For Immediate Release
Contact: Paul Fidalgo
Phone: (207) 358-9785
September 09, 2015
As atheist bloggers are being murdered with impunity by Islamists in Bangladesh, and nine years after the eruption of violence over “blasphemous” drawings of the Prophet Muhammad in a Danish paper, Free Inquiry — the first national U.S. publication to reproduce the “Danish cartoons” — presents a provocative special issue on blasphemy and the global efforts to suppress dissent and criticism of religion. Just as in 2006, Free Inquiry breaks ground as the first national U.S. print publication to publish the controversial first-prize cartoon of the Garland, Texas “Draw Muhammad” contest, which was terrorized by a shooting attack in May.
Free Inquiry commemorates International Blasphemy Rights Day (IBRD) with a collection of powerful pieces on the absolute necessity of free expression, and the cultural capitulations that too often occur when some believers claim their religious sentiments are offended. IBRD was established by the Center for Inquiry in 2009 as a bold response to the worldwide crackdown on the right to free expression, to be held each September 30, the anniversary of the publication of the Muhammad cartoons in the Danish paper Jyllands-Posten.
Free Inquiry editor Tom Flynn kicks off discussion with an overview of the media’s record of silence and submission when religious criticism has inflamed passions, including Free Inquiry’s publication of the Danish cartoons and subsequent banning by booksellers. The piece includes the prize-winning cartoon by Bosch Fawstin for the American Freedom Defense Initiative’s “Draw Muhammad” contest in Garland, Texas in May of this year. It features an enraged, sword-wielding Muhammad, shown in mid-sketch, shouting, “You can’t draw me!” to which the unseen artist responds, “That’s why I draw you.” See it here.
Plus, Center for Inquiry president Ronald A. Lindsay decries efforts from the theocratic right as well as the progressive left to curtail criticism of religion, declaring, “This journal is not going to be intimidated or cowed into silence about any claim, political or religious…whether the attempt to silence us is based on overt threats or rhetoric derived from the canons of identity politics.”

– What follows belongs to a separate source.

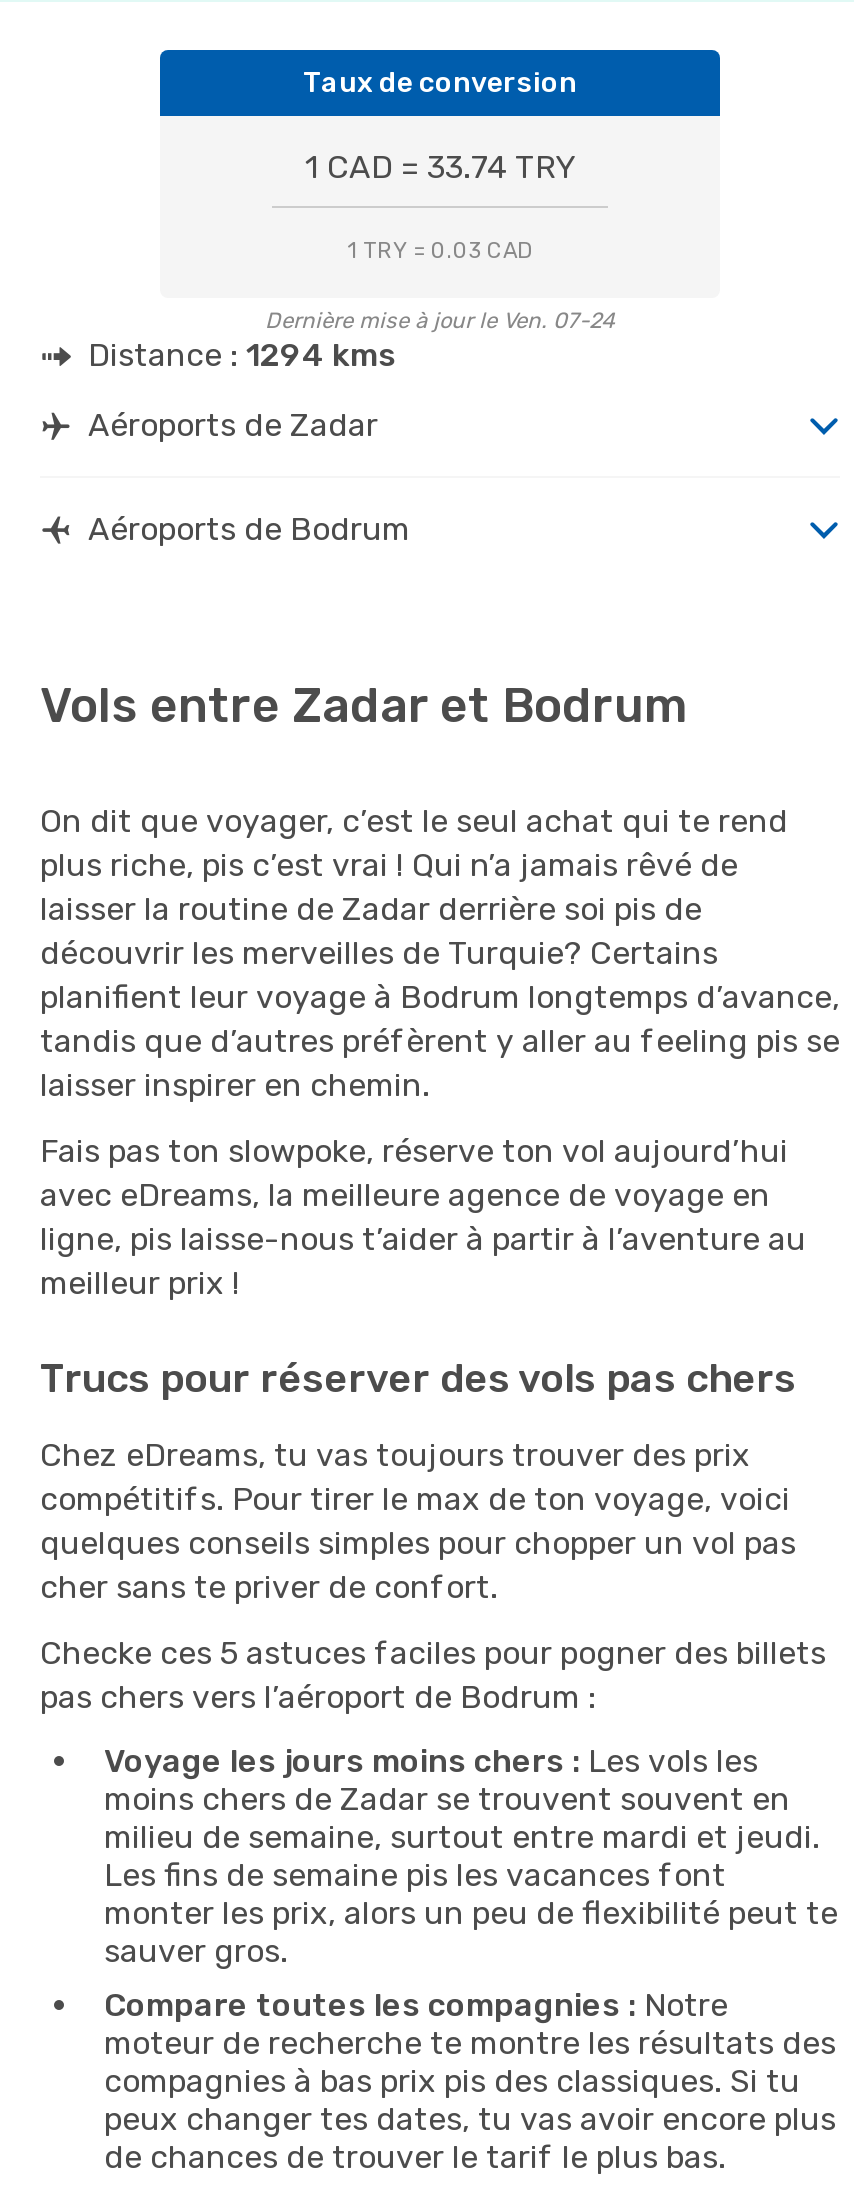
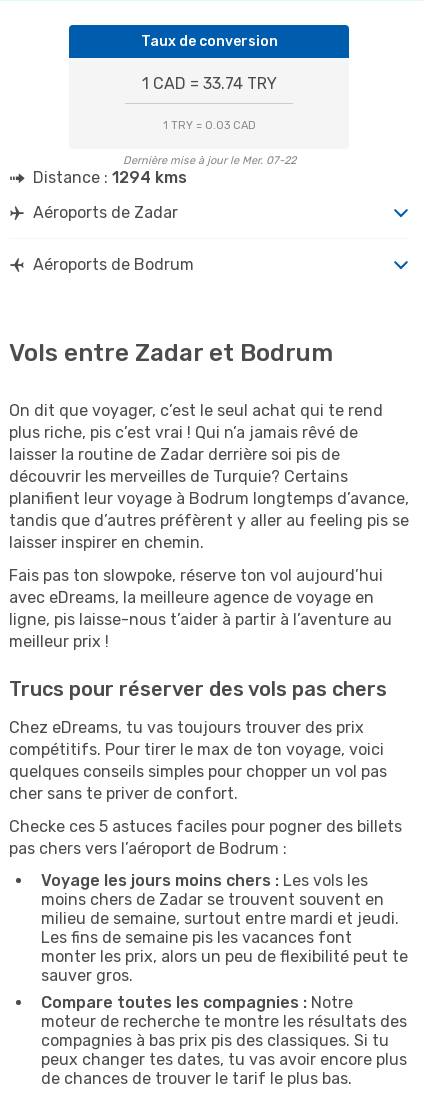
- Dernière mise à jour le Ven. 07-24
+ Dernière mise à jour le Mer. 07-22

Also in this issue: Elizabeth Cassidy of the U.S. Commission on International Religious Freedom warns of the dire consequences of blasphemy laws; Stephen R. Welch recounts the lessons yet to be learned from the fatwa on Salman Rushdie and the “veto of the offended”; and Gregory Paul pronounces Jesus Christ to have been a “coward,” backing up his claim with evidence from the gospels themselves.
This issue of Free Inquiry may prove to be the most provocative and hotly debated issue of any journal this year, and it will be available on newsstands soon…we hope!
See Free Inquiry‘s original 2006 article with the “Danish cartoons” of Muhammad.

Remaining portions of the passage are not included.